Repeat every record word for word and omit the images.

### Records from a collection
++++

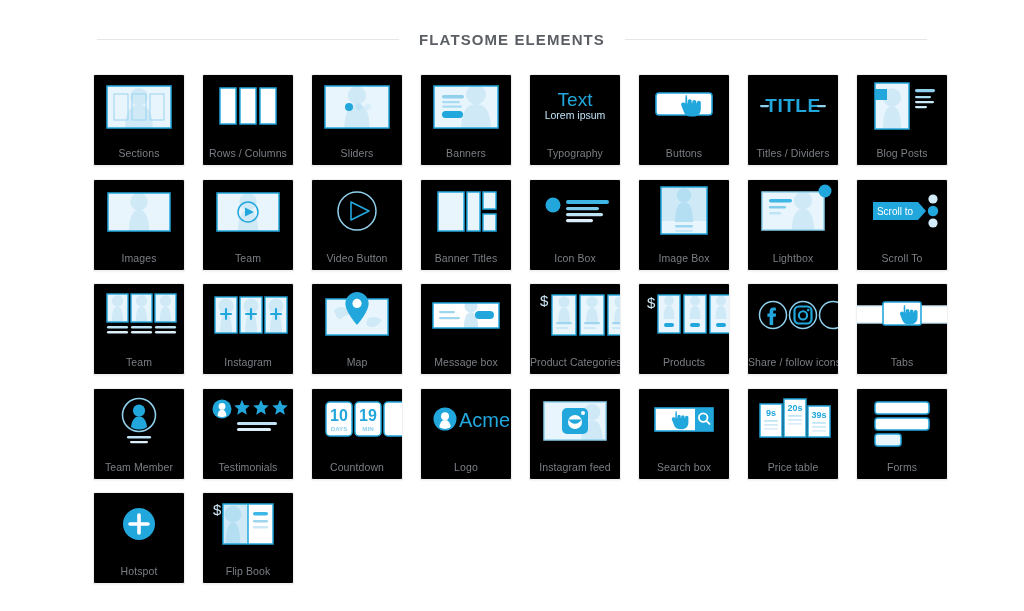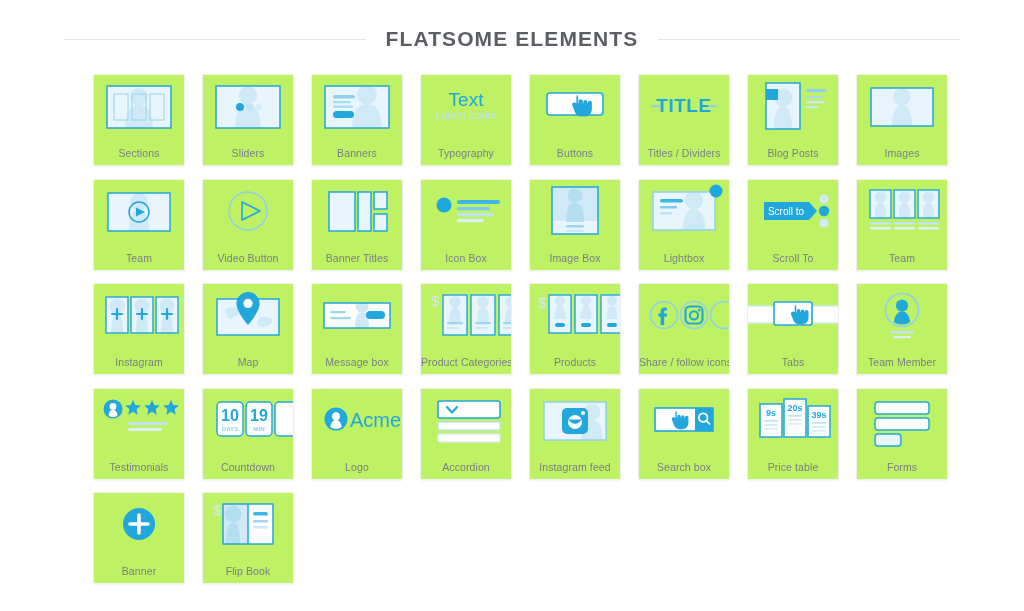--- a/index.html
+++ b/index.html
@@ -20,7 +20,7 @@
   .hrule.left{width:302px;margin-right:0;}
   .hrule.right{width:302px;}
   .htitle{
-    font-size:21px;letter-spacing:1.1px;font-weight:700;
+    font-size:15px;letter-spacing:1.1px;font-weight:700;
     color:#5b5f64;padding:0 20px;white-space:nowrap;
   }
 

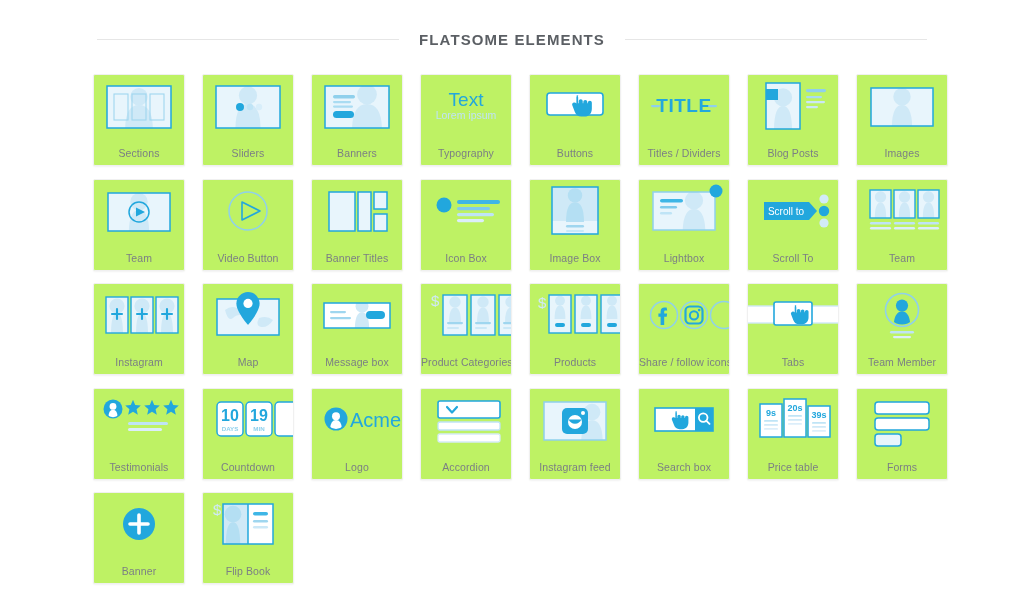--- a/index.html
+++ b/index.html
@@ -36,7 +36,7 @@
   .tile{
     position:relative;
     width:90px;height:90px;
-    background:#bef264;
+    background:#000000;
     border:1px solid #f0f0f0;
     border-radius:2px;
     box-shadow:0 1px 2px rgba(0,0,0,0.055);

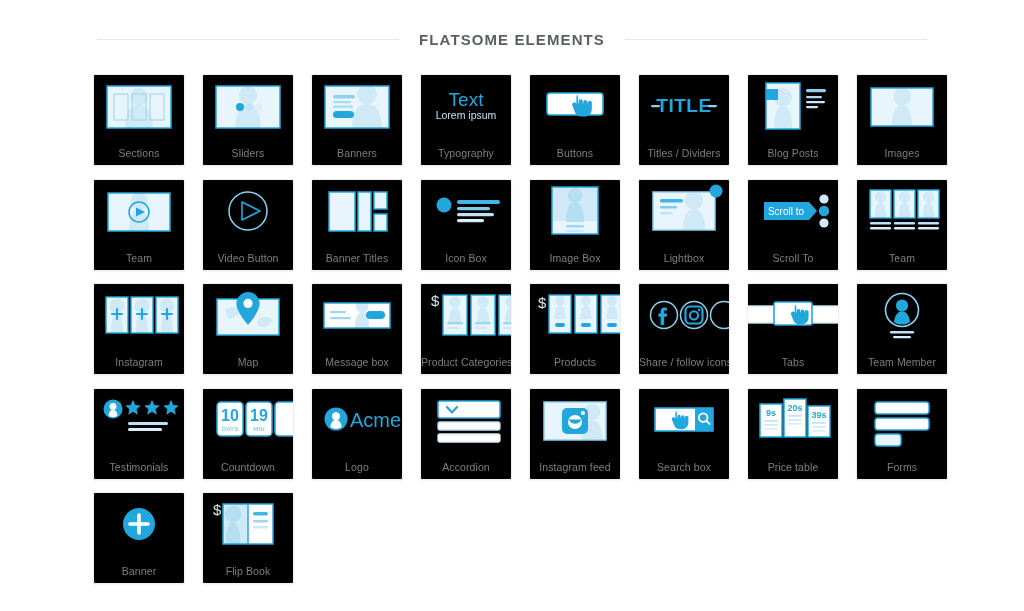--- a/index.html
+++ b/index.html
@@ -95,6 +95,16 @@
       <div class="tile clip">
         <div class="art">
           <svg width="90" height="62" viewBox="0 0 90 62" xmlns="http://www.w3.org/2000/svg" overflow="visible">
+  <rect x="17" y="13" width="16" height="36" fill="#ffffff" stroke="#22a7dd" stroke-width="1.5"></rect>
+  <rect x="37" y="13" width="16" height="36" fill="#ffffff" stroke="#22a7dd" stroke-width="1.5"></rect>
+  <rect x="57" y="13" width="16" height="36" fill="#ffffff" stroke="#22a7dd" stroke-width="1.5"></rect>
+</svg>
+        </div>
+        <div class="label">Rows / Columns</div>
+      </div>
+      <div class="tile clip">
+        <div class="art">
+          <svg width="90" height="62" viewBox="0 0 90 62" xmlns="http://www.w3.org/2000/svg" overflow="visible">
   <clipPath id="cl-sli">
               <rect x="13" y="11" width="64" height="42"></rect>
             </clipPath>

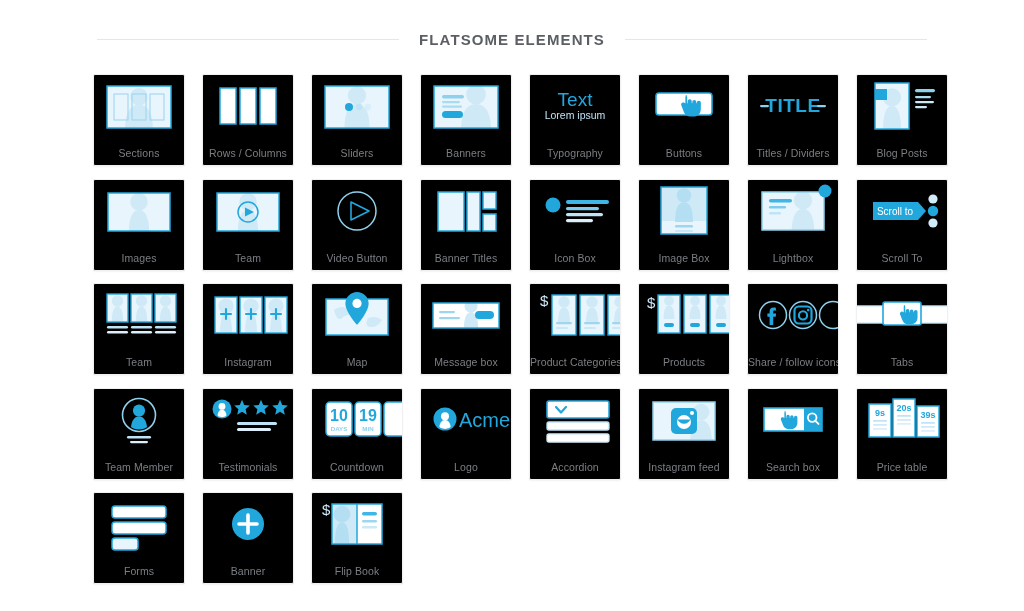--- a/index.html
+++ b/index.html
@@ -594,17 +594,6 @@
       <div class="tile clip">
         <div class="art">
           <svg width="90" height="62" viewBox="0 0 90 62" xmlns="http://www.w3.org/2000/svg" overflow="visible">
-  <rect x="17" y="12" width="62" height="17" rx="2" fill="#ffffff" stroke="#22a7dd" stroke-width="1.6"></rect>
-  <path d="M26 18 L31 23.5 L36 18" fill="none" stroke="#22a7dd" stroke-width="2.2" stroke-linecap="round" stroke-linejoin="round"></path>
-  <rect x="17" y="33" width="62" height="8" rx="2" fill="#ffffff" stroke="#bfe4f6" stroke-width="1.3"></rect>
-  <rect x="17" y="45" width="62" height="8" rx="2" fill="#ffffff" stroke="#d6ecf8" stroke-width="1.3"></rect>
-</svg>
-        </div>
-        <div class="label">Accordion</div>
-      </div>
-      <div class="tile clip">
-        <div class="art">
-          <svg width="90" height="62" viewBox="0 0 90 62" xmlns="http://www.w3.org/2000/svg" overflow="visible">
   <clipPath id="cl-ig">
               <rect x="14" y="13" width="62" height="38"></rect>
             </clipPath>

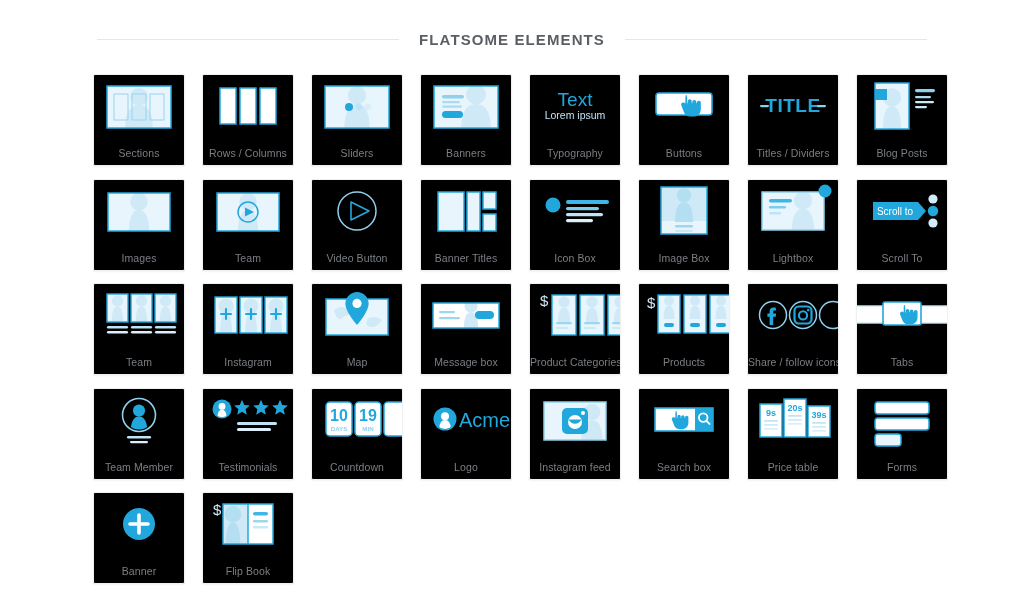--- a/index.html
+++ b/index.html
@@ -664,7 +664,7 @@
   <path d="M45 22 v18 M36 31 h18" stroke="#ffffff" stroke-width="3.6" stroke-linecap="round"></path>
 </svg>
         </div>
-        <div class="label">Banner</div>
+        <div class="label">Hotspot</div>
       </div>
       <div class="tile clip">
         <div class="art">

++++

### Answer for this exercise
--- a/index.html
+++ b/index.html
@@ -20,7 +20,7 @@
   .hrule.left{width:302px;margin-right:0;}
   .hrule.right{width:302px;}
   .htitle{
-    font-size:21px;letter-spacing:1.1px;font-weight:700;
+    font-size:15px;letter-spacing:1.1px;font-weight:700;
     color:#5b5f64;padding:0 20px;white-space:nowrap;
   }
 

--- a/index.html
+++ b/index.html
@@ -36,7 +36,7 @@
   .tile{
     position:relative;
     width:90px;height:90px;
-    background:#bef264;
+    background:#000000;
     border:1px solid #f0f0f0;
     border-radius:2px;
     box-shadow:0 1px 2px rgba(0,0,0,0.055);

--- a/index.html
+++ b/index.html
@@ -95,6 +95,16 @@
       <div class="tile clip">
         <div class="art">
           <svg width="90" height="62" viewBox="0 0 90 62" xmlns="http://www.w3.org/2000/svg" overflow="visible">
+  <rect x="17" y="13" width="16" height="36" fill="#ffffff" stroke="#22a7dd" stroke-width="1.5"></rect>
+  <rect x="37" y="13" width="16" height="36" fill="#ffffff" stroke="#22a7dd" stroke-width="1.5"></rect>
+  <rect x="57" y="13" width="16" height="36" fill="#ffffff" stroke="#22a7dd" stroke-width="1.5"></rect>
+</svg>
+        </div>
+        <div class="label">Rows / Columns</div>
+      </div>
+      <div class="tile clip">
+        <div class="art">
+          <svg width="90" height="62" viewBox="0 0 90 62" xmlns="http://www.w3.org/2000/svg" overflow="visible">
   <clipPath id="cl-sli">
               <rect x="13" y="11" width="64" height="42"></rect>
             </clipPath>

--- a/index.html
+++ b/index.html
@@ -594,17 +594,6 @@
       <div class="tile clip">
         <div class="art">
           <svg width="90" height="62" viewBox="0 0 90 62" xmlns="http://www.w3.org/2000/svg" overflow="visible">
-  <rect x="17" y="12" width="62" height="17" rx="2" fill="#ffffff" stroke="#22a7dd" stroke-width="1.6"></rect>
-  <path d="M26 18 L31 23.5 L36 18" fill="none" stroke="#22a7dd" stroke-width="2.2" stroke-linecap="round" stroke-linejoin="round"></path>
-  <rect x="17" y="33" width="62" height="8" rx="2" fill="#ffffff" stroke="#bfe4f6" stroke-width="1.3"></rect>
-  <rect x="17" y="45" width="62" height="8" rx="2" fill="#ffffff" stroke="#d6ecf8" stroke-width="1.3"></rect>
-</svg>
-        </div>
-        <div class="label">Accordion</div>
-      </div>
-      <div class="tile clip">
-        <div class="art">
-          <svg width="90" height="62" viewBox="0 0 90 62" xmlns="http://www.w3.org/2000/svg" overflow="visible">
   <clipPath id="cl-ig">
               <rect x="14" y="13" width="62" height="38"></rect>
             </clipPath>

--- a/index.html
+++ b/index.html
@@ -664,7 +664,7 @@
   <path d="M45 22 v18 M36 31 h18" stroke="#ffffff" stroke-width="3.6" stroke-linecap="round"></path>
 </svg>
         </div>
-        <div class="label">Banner</div>
+        <div class="label">Hotspot</div>
       </div>
       <div class="tile clip">
         <div class="art">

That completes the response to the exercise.